To do: Check each line of the data below for the string "push". Then give the number of lines that have it, without anything else.

Start of Records

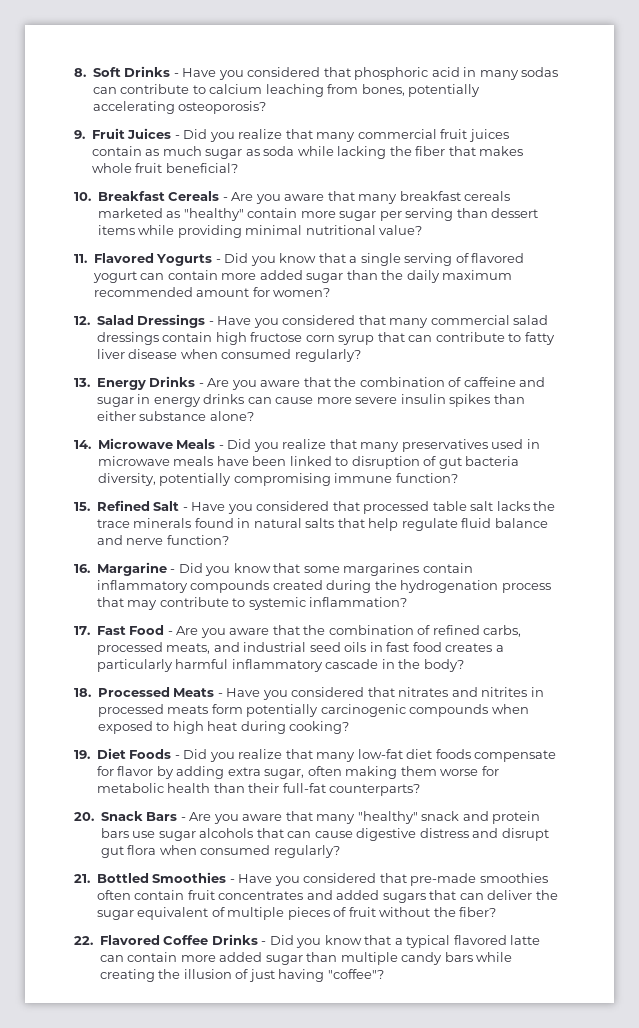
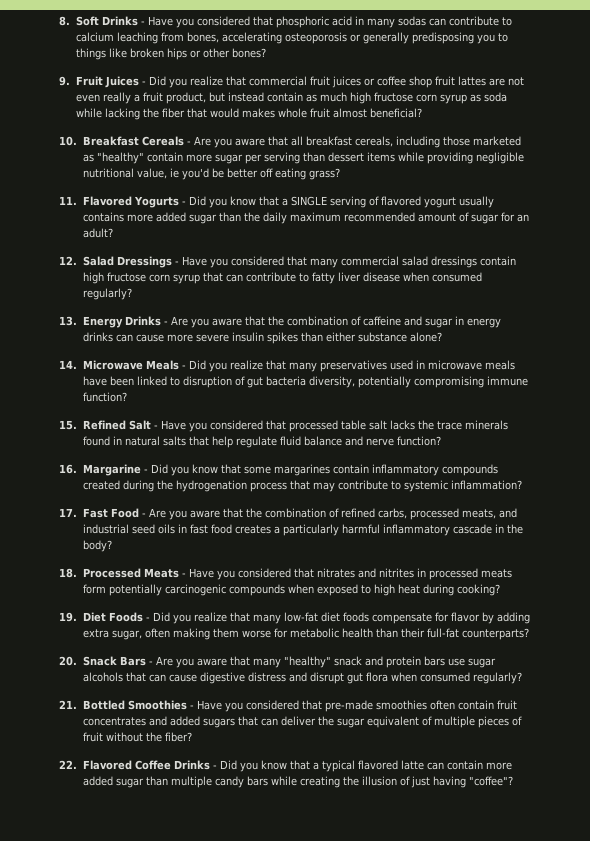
- 8. Soft Drinks - Have you considered that phosphoric acid in many sodas can contribute to calcium leaching from bones, potentially accelerating osteoporosis?
+ 8. Soft Drinks - Have you considered that phosphoric acid in many sodas can contribute to calcium leaching from bones, accelerating osteoporosis or generally predisposing you to things like broken hips or other bones?
- 9. Fruit Juices - Did you realize that many commercial fruit juices contain as much sugar as soda while lacking the fiber that makes whole fruit beneficial?
+ 9. Fruit Juices - Did you realize that commercial fruit juices or coffee shop fruit lattes are not even really a fruit product, but instead contain as much high fructose corn syrup as soda while lacking the fiber that would makes whole fruit almost beneficial?
- 10. Breakfast Cereals - Are you aware that many breakfast cereals marketed as "healthy" contain more sugar per serving than dessert items while providing minimal nutritional value?
+ 10. Breakfast Cereals - Are you aware that all breakfast cereals, including those marketed as "healthy" contain more sugar per serving than dessert items while providing negligible nutritional value, ie you'd be better off eating grass?
- 11. Flavored Yogurts - Did you know that a single serving of flavored yogurt can contain more added sugar than the daily maximum recommended amount for women?
+ 11. Flavored Yogurts - Did you know that a SINGLE serving of flavored yogurt usually contains more added sugar than the daily maximum recommended amount of sugar for an adult?

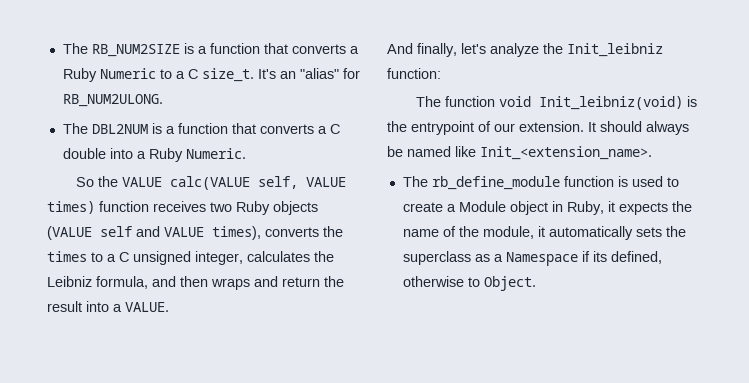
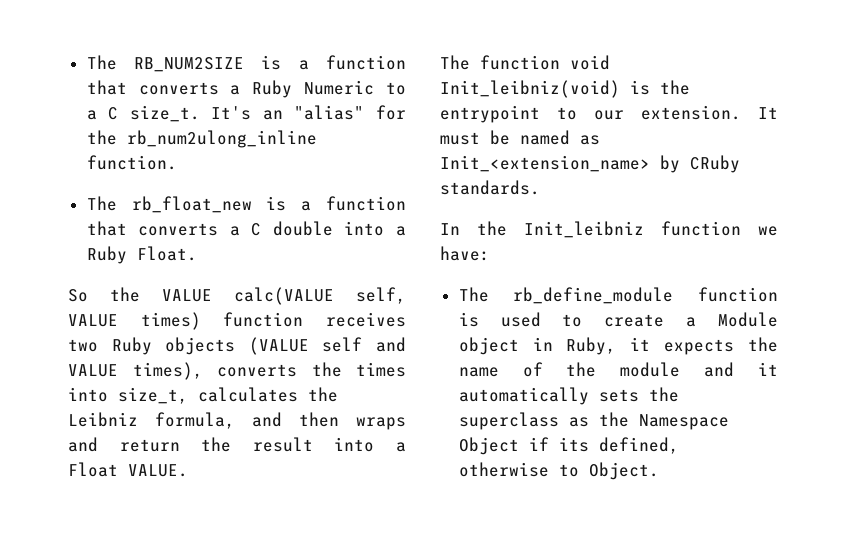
- It's an "alias" for RB_NUM2ULONG.
- The DBL2NUM is a function that converts a C double into a Ruby Numeric.
+ It's an "alias" for the rb_num2ulong_inline function.
+ The rb_float_new is a function that converts a C double into a Ruby Float.
- So the VALUE calc(VALUE self, VALUE times) function receives two Ruby objects (VALUE self and VALUE times), converts the times to a C unsigned integer, calculates the Leibniz formula, and then wraps and return the result into a VALUE.
+ So the VALUE calc(VALUE self, VALUE times) function receives two Ruby objects (VALUE self and VALUE times), converts the times into size_t, calculates the Leibniz formula, and then wraps and return the result into a Float VALUE.
- And finally, let's analyze the Init_leibniz function:
- The function void Init_leibniz(void) is the entrypoint of our extension.
+ The function void Init_leibniz(void) is the entrypoint to our extension.
- It should always be named like Init_<extension_name>.
+ It must be named as Init_<extension_name> by CRuby standards.
+ In the Init_leibniz function we have:
- The rb_define_module function is used to create a Module object in Ruby, it expects the name of the module, it automatically sets the superclass as a Namespace if its defined, otherwise to Object.
+ The rb_define_module function is used to create a Module object in Ruby, it expects the name of the module and it automatically sets the superclass as the Namespace Object if its defined, otherwise to Object.

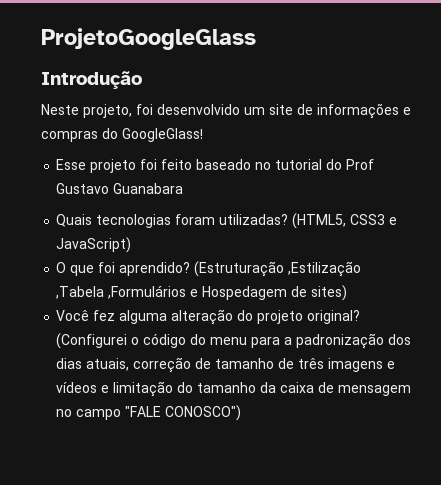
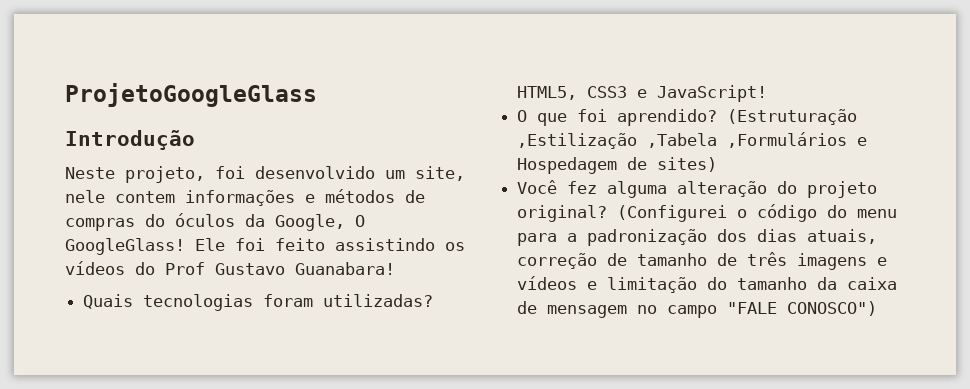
- Neste projeto, foi desenvolvido um site de informações e compras do GoogleGlass!
- Esse projeto foi feito baseado no tutorial do Prof Gustavo Guanabara
+ Neste projeto, foi desenvolvido um site, nele contem informações e métodos de compras do óculos da Google, O GoogleGlass! Ele foi feito assistindo os vídeos do Prof Gustavo Guanabara!
- (HTML5, CSS3 e JavaScript)
+ HTML5, CSS3 e JavaScript!

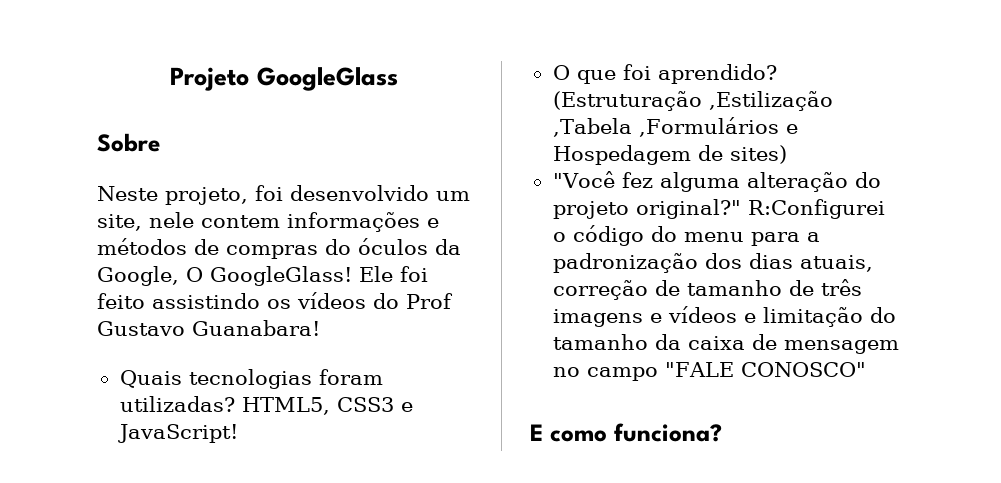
- ProjetoGoogleGlass
- Introdução
+ Projeto GoogleGlass
+ Sobre
- Você fez alguma alteração do projeto original? (Configurei o código do menu para a padronização dos dias atuais, correção de tamanho de três imagens e vídeos e limitação do tamanho da caixa de mensagem no campo "FALE CONOSCO")
+ "Você fez alguma alteração do projeto original?" R:Configurei o código do menu para a padronização dos dias atuais, correção de tamanho de três imagens e vídeos e limitação do tamanho da caixa de mensagem no campo "FALE CONOSCO"
+ E como funciona?

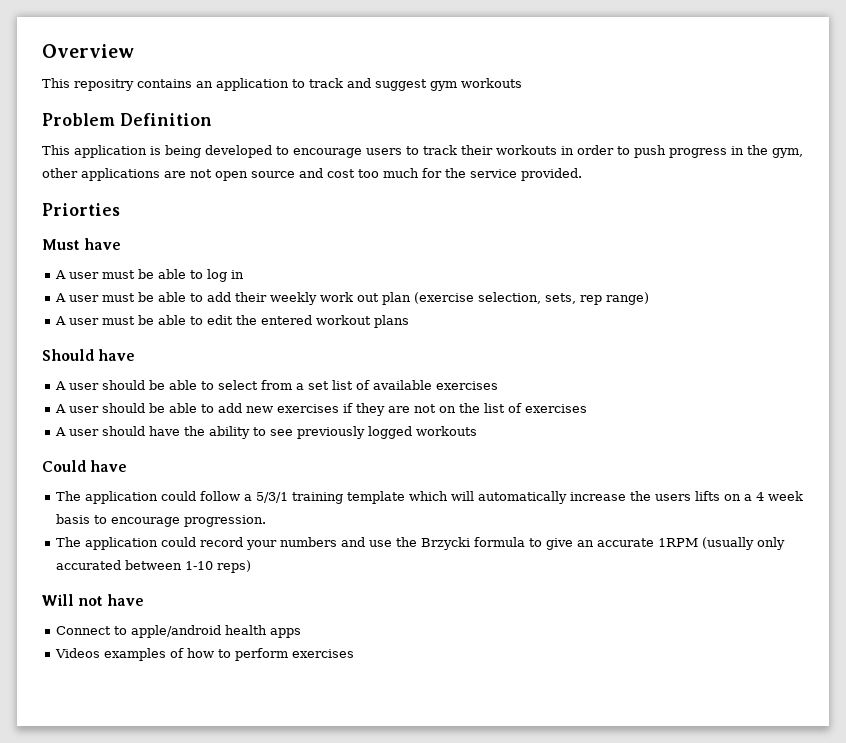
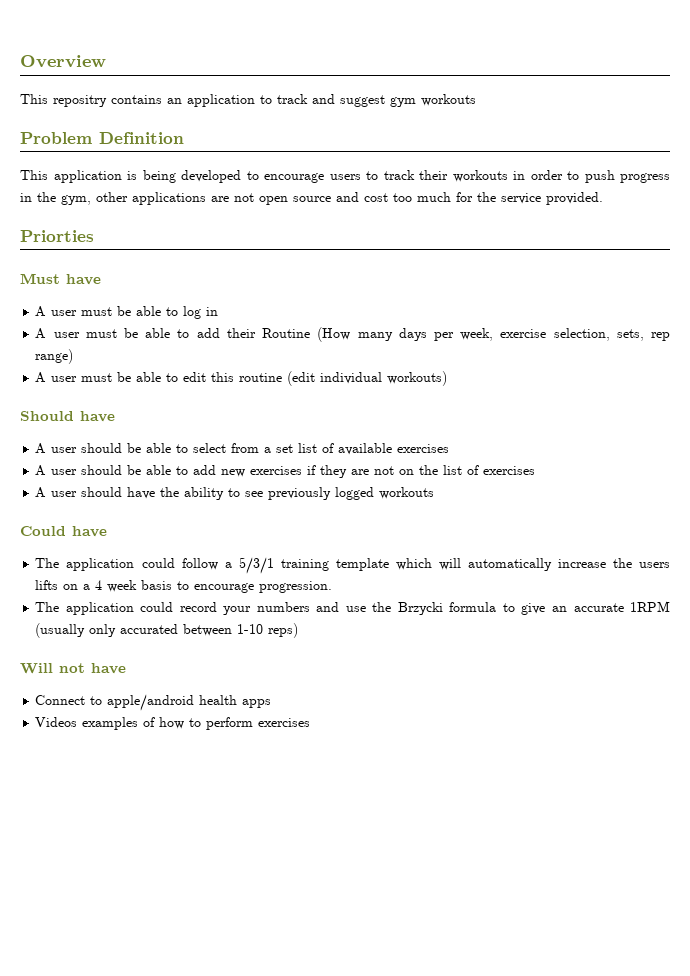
- A user must be able to add their weekly work out plan (exercise selection, sets, rep range)
+ A user must be able to add their Routine (How many days per week, exercise selection, sets, rep range)
- A user must be able to edit the entered workout plans
+ A user must be able to edit this routine (edit individual workouts)

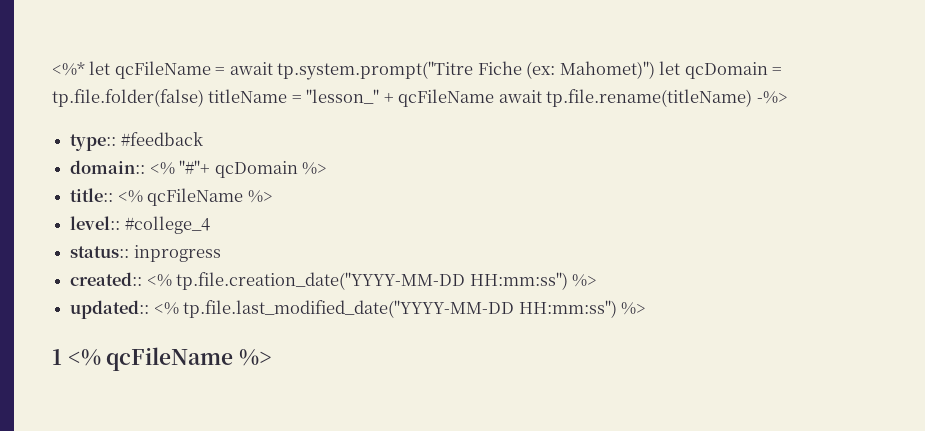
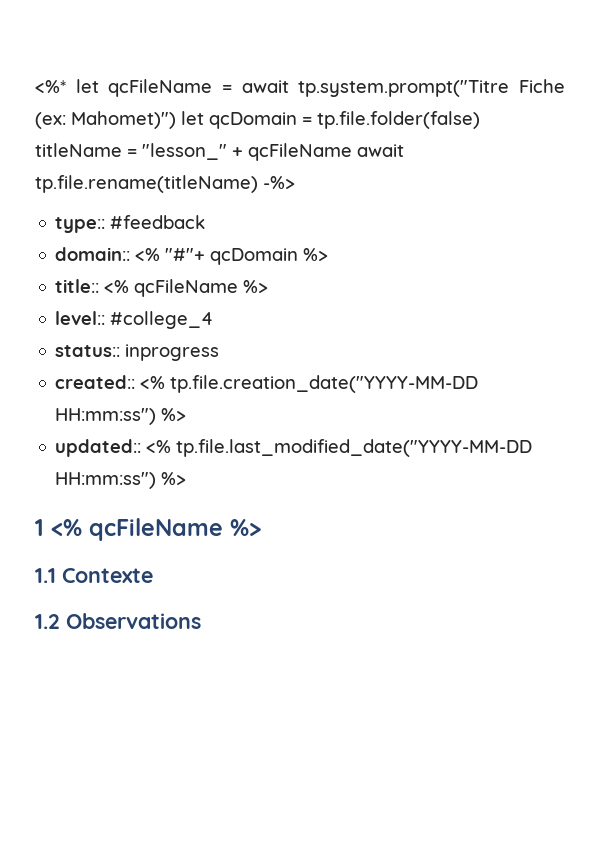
+ 1.1 Contexte
+ 1.2 Observations

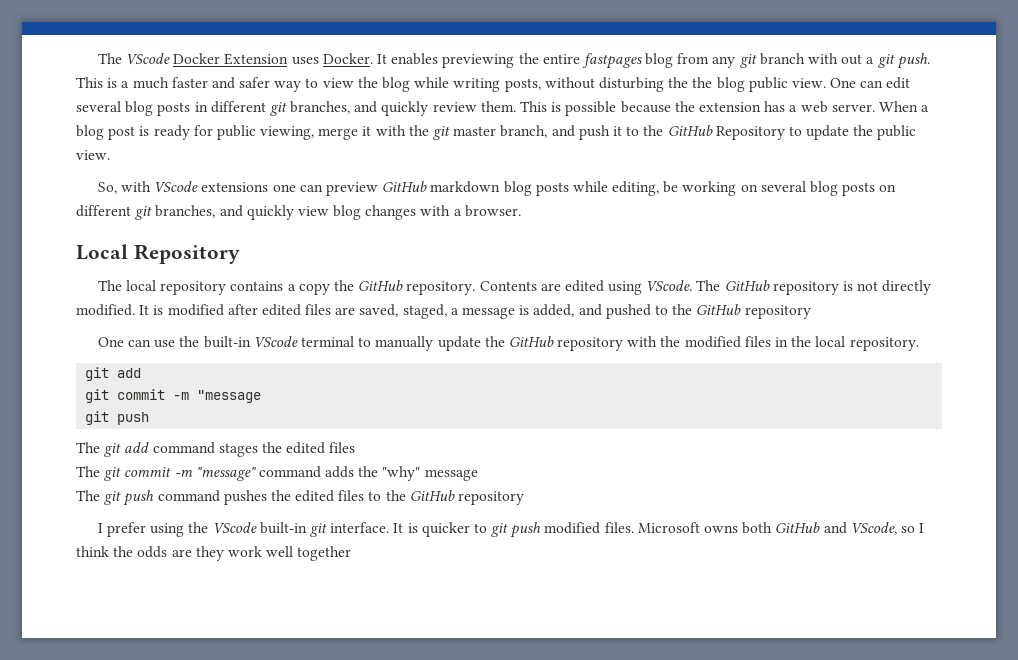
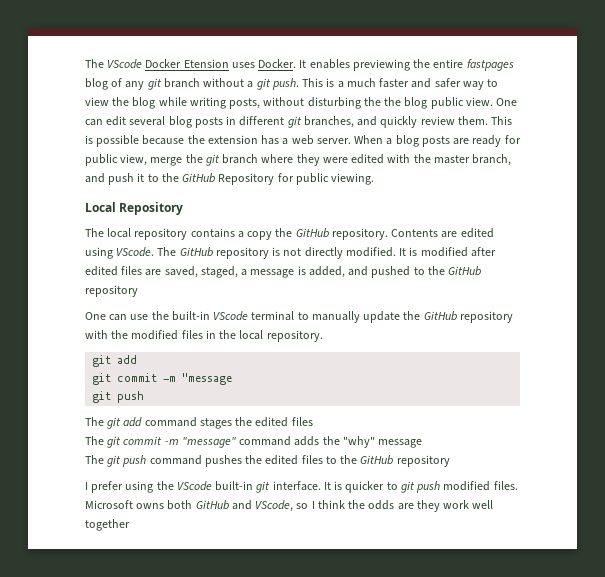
- The VScode Docker Extension uses Docker.
+ The VScode Docker Etension uses Docker.
- It enables previewing the entire fastpages blog from any git branch with out a git push.
+ It enables previewing the entire fastpages blog of any git branch without a git push.
- When a blog post is ready for public viewing, merge it with the git master branch, and push it to the GitHub Repository to update the public view.
- So, with VScode extensions one can preview GitHub markdown blog posts while editing, be working on several blog posts on different git branches, and quickly view blog changes with a browser.
+ When a blog posts are ready for public view, merge the git branch where they were edited with the master branch, and push it to the GitHub Repository for public viewing.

End of Records

The answer: 4